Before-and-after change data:
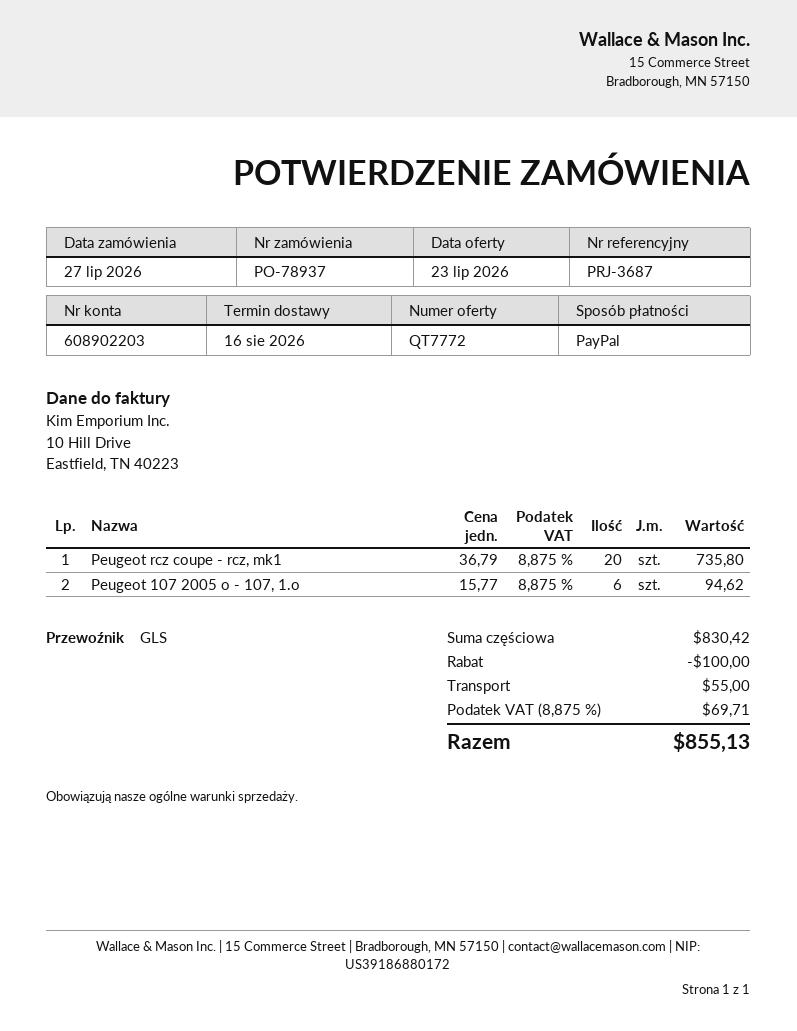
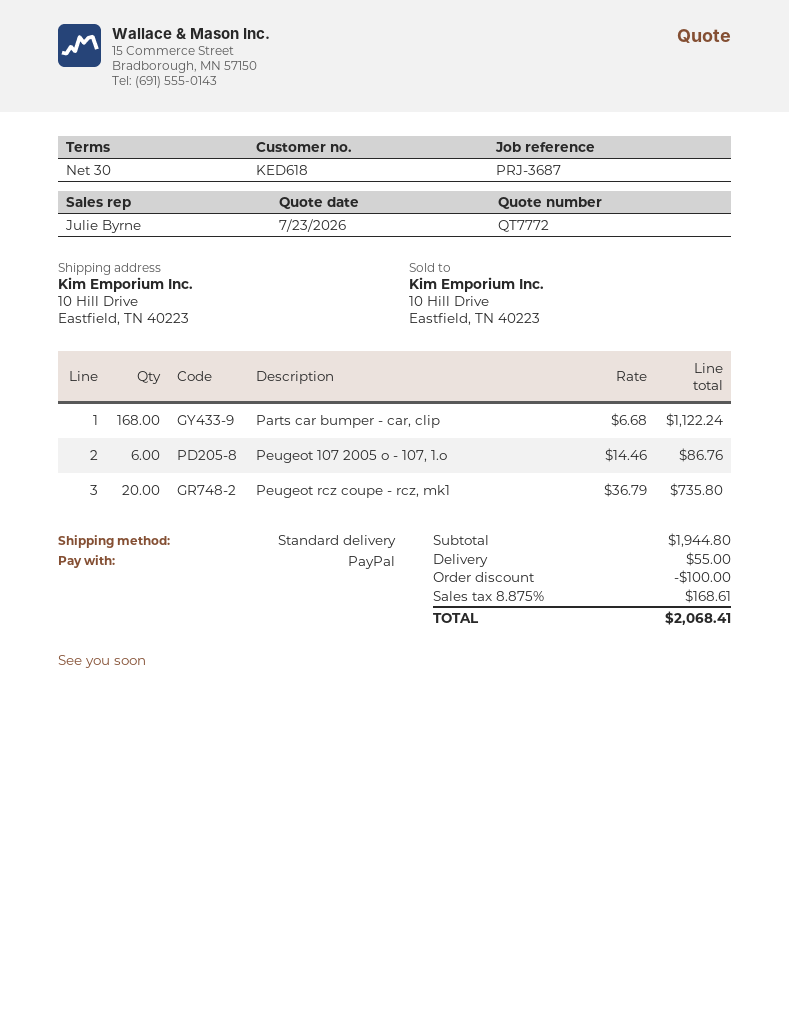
shipping method: GLS -> standard
Peugeot 107 2005 o - 107, 1.o: 6 x 15.77 = 94.62 -> 6 x 14.46 = 86.76
Parts car bumper - car, clip: none -> 168 x 6.68 = 1122.24
subtotal: 830.42 -> 1944.80
tax: 8.875% = 69.71 -> 8.875% = 168.61
total: 855.13 -> 2068.41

_What you should do:_ Set down all records verbatim, omitting images.

_Answer box:_
shipping method: GLS -> standard
Peugeot 107 2005 o - 107, 1.o: 6 x 15.77 = 94.62 -> 6 x 14.46 = 86.76
Parts car bumper - car, clip: none -> 168 x 6.68 = 1122.24
subtotal: 830.42 -> 1944.80
tax: 8.875% = 69.71 -> 8.875% = 168.61
total: 855.13 -> 2068.41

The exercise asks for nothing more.